With capitalism, the freedoms enjoyed and the results produced are evidence enough of its merits; whereas with communism perception relies on a delicate balance of power and persuasion, convincing the public of tales and theories, and the consequences of questioning them. Propaganda is that which seeks to place in the imagination that which is not experienced in reality, whereas market forces dictate to men what little they know about what they imagine they can design. 

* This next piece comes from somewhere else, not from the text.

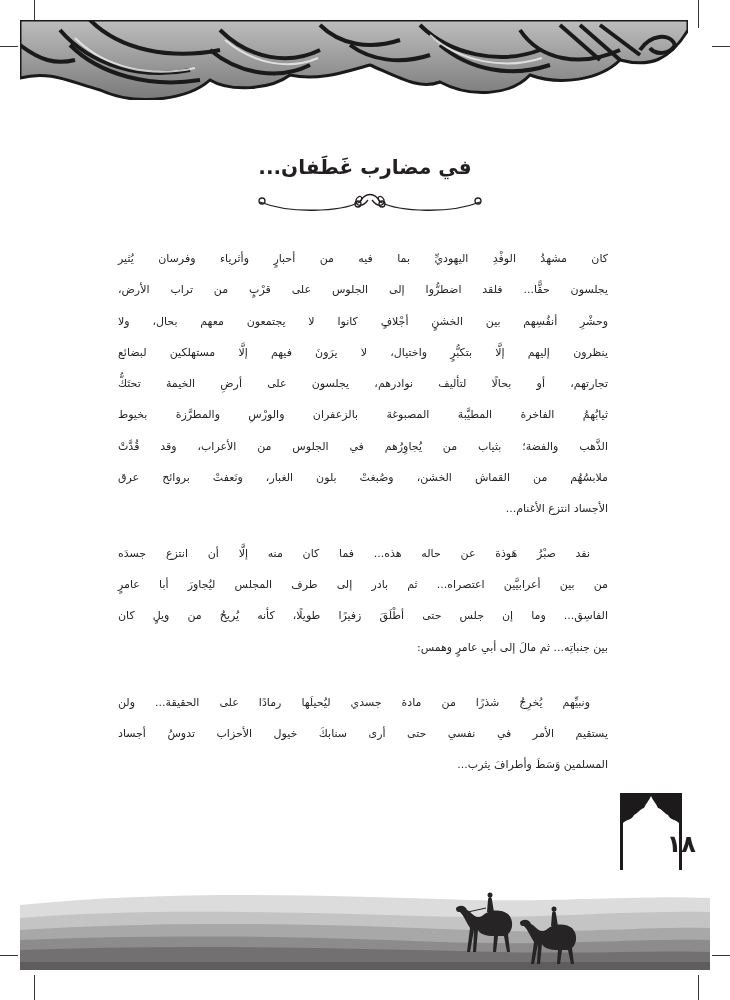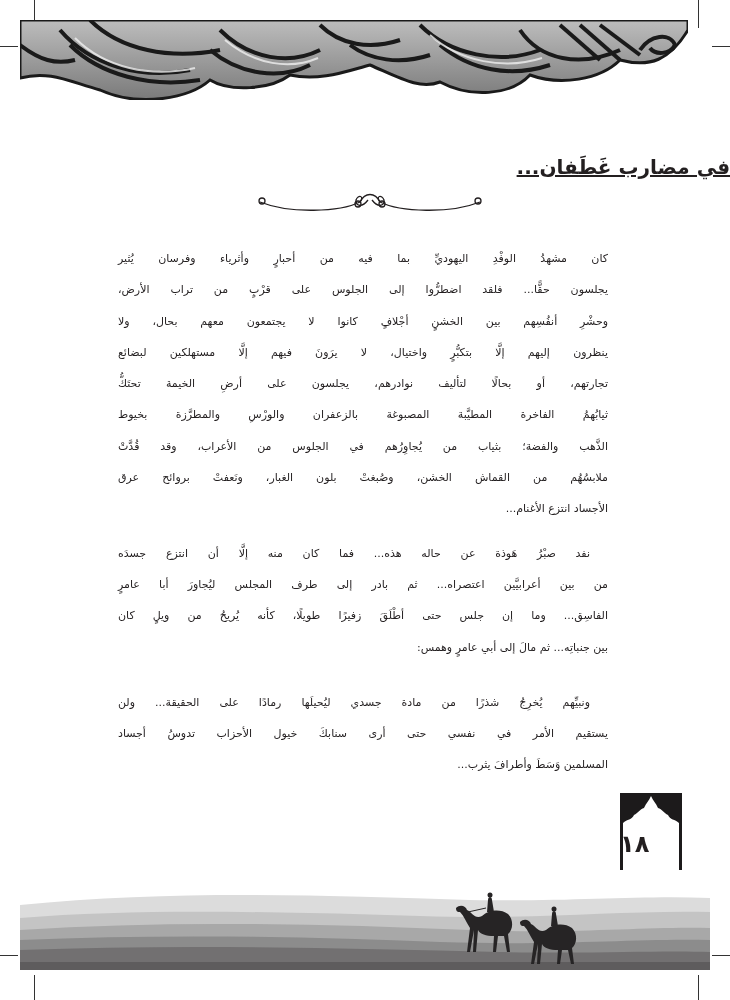"في مضارب غَطَفان..." .title { text-align: none -> center; text-decoration: underline -> none }
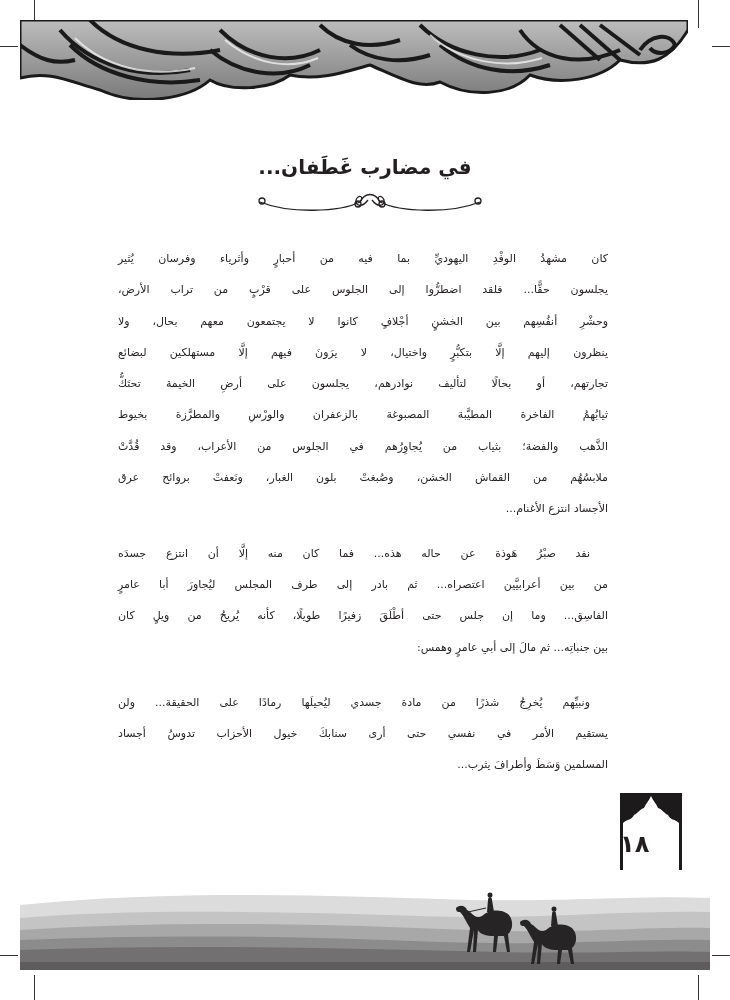"١٨" .page-num { text-align: left -> right }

This is, perhaps, at the very core of the debate between these two schools of thought: whether society ought to be brought into conformity around designs imagined — notwithstanding the lack of evidence, foresight and basis in reality, notwithstanding the force required to pursue their ill-defined ends — or whether society ought to be permitted to function through the voluntary expressions of individuals left to entertain their own theories, to develop their own visions and explore their own imaginations, to determine for themselves the ends served by their own individual lives. 

This is not only a matter of one of these schools being more pragmatic, more effectual and sustainable in the results produced; it is a matter of morals and ethics, a matter of determining the ends and priorities of life, whether those ends are determined by the individual or elsewhere, the latter being, to the former, functionally invisible and out of reach, functionally unaccountable to the individuals condemned by that determination voiced from on high. 

This is, ultimately, a matter of distinguishing man from machine, feeling beings from factors of production, sovereign man from part of the whole, self-determination from slavery. 

Far from academic, the consequences coming from this debate — the ideas that prevail, whether by acquiescence or approbation — are to decide the future that we have, the nature of our associations, and the world inherited by our heirs; just as importantly, perhaps even more so, is the effect all of this has on the individual’s perception of life and his place in it.

We mustn’t allow skewed perceptions or political propaganda to prevail over the honest and the practical; we mustn’t allow the weight of acquiescence to trample the lives of individuals; and we mustn’t, as a consequence, allow the individual to be reduced in either relevance or autonomy, the very manner in which he factors into his own life, the very extent to which he carries his own destiny, the very freedom he maintains to decide the form and function of his own life, and the very reality of whether he can be said to truly own himself and the product of his labor.